What is being asked: For each entry, restate it word for word while omitting any image it holds.

Data shown:
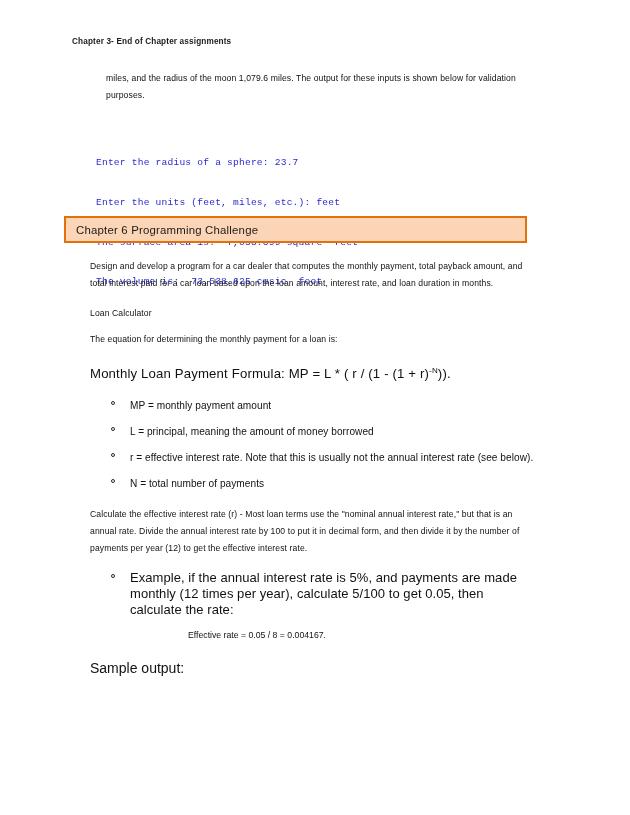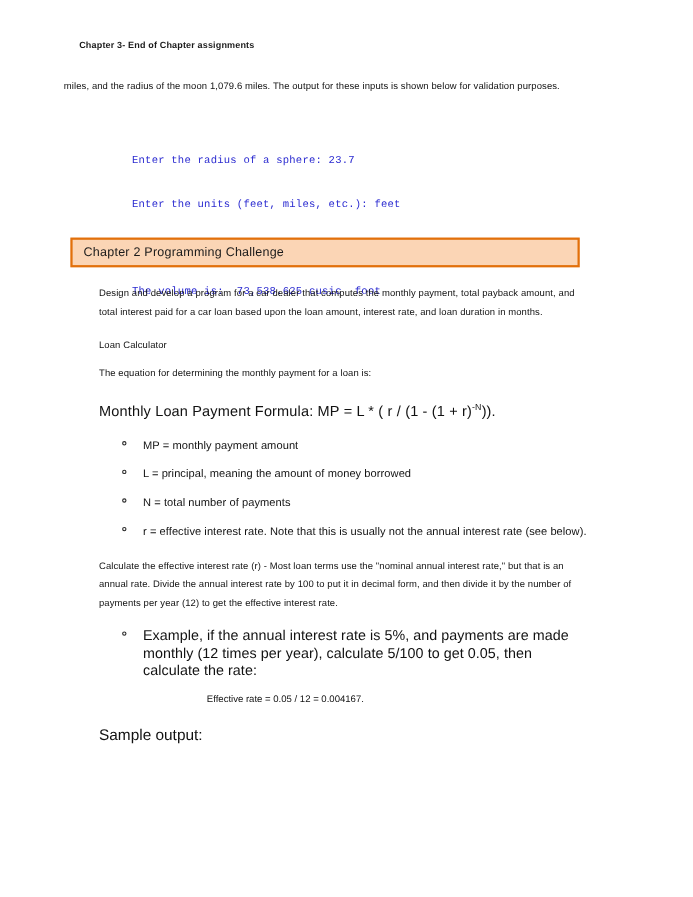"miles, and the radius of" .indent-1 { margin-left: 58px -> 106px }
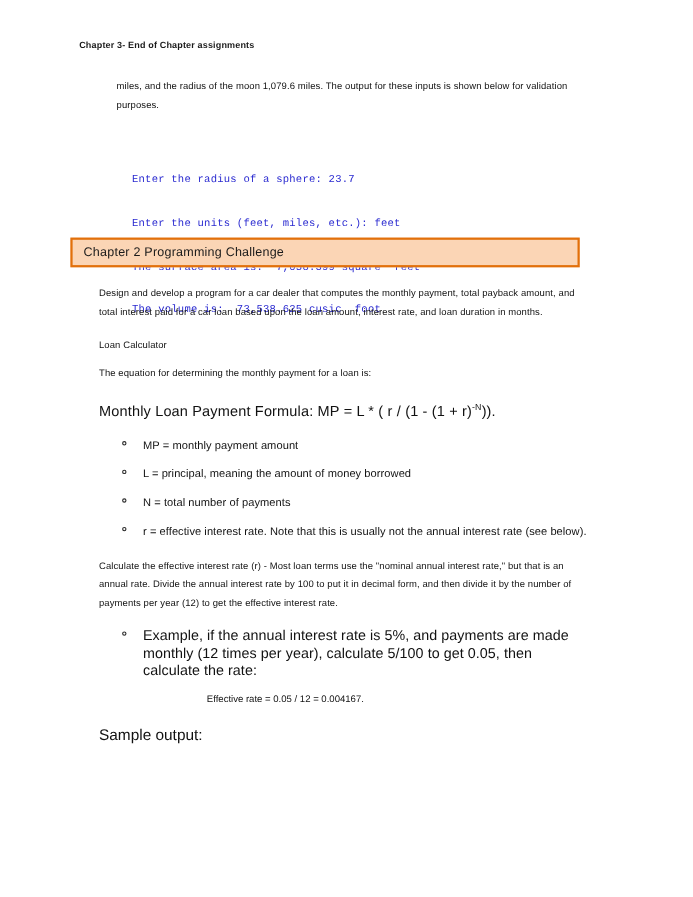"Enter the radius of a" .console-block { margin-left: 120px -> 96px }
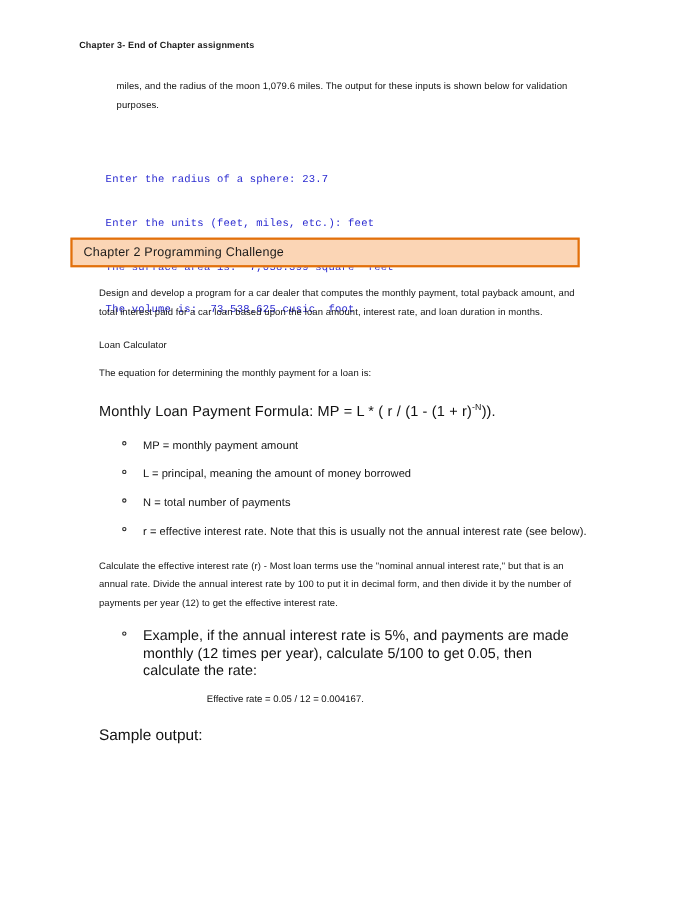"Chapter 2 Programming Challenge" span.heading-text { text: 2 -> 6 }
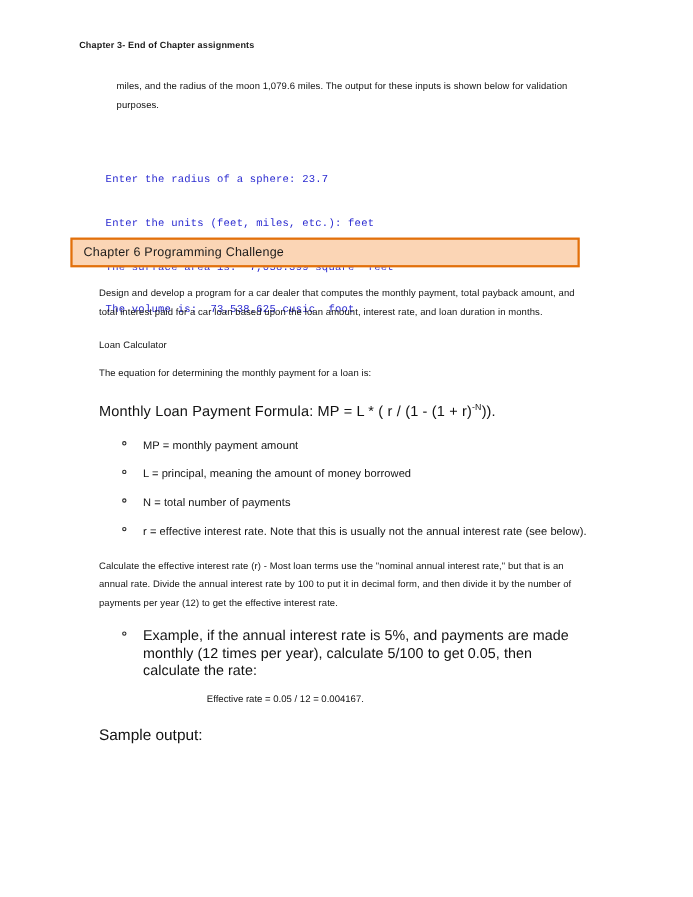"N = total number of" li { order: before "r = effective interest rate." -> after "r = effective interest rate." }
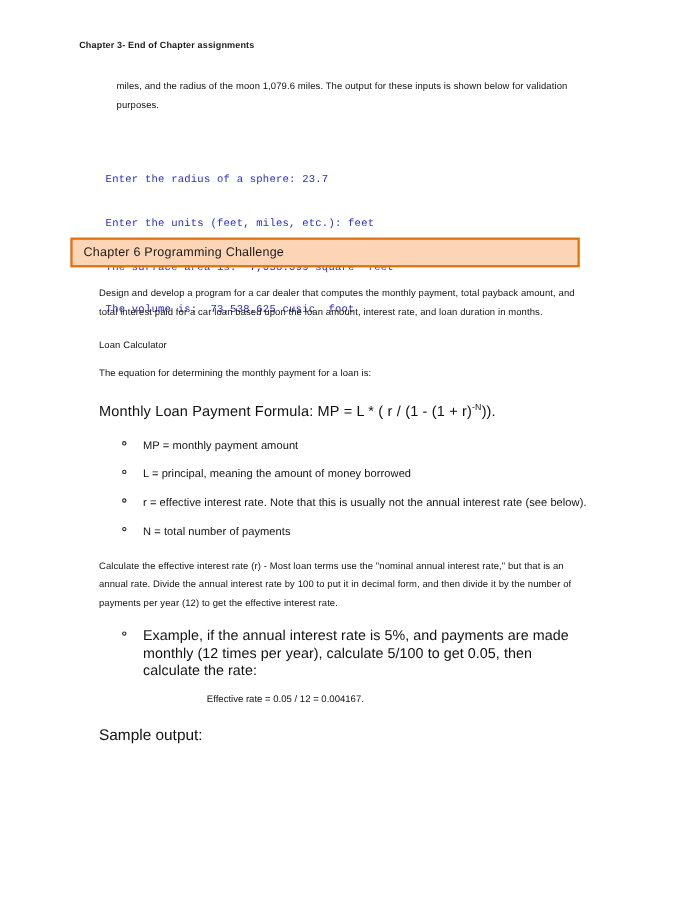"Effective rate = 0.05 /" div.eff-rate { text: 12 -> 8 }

Response for this exercise:
"miles, and the radius of" .indent-1 { margin-left: 58px -> 106px }
"Enter the radius of a" .console-block { margin-left: 120px -> 96px }
"Chapter 2 Programming Challenge" span.heading-text { text: 2 -> 6 }
"N = total number of" li { order: before "r = effective interest rate." -> after "r = effective interest rate." }
"Effective rate = 0.05 /" div.eff-rate { text: 12 -> 8 }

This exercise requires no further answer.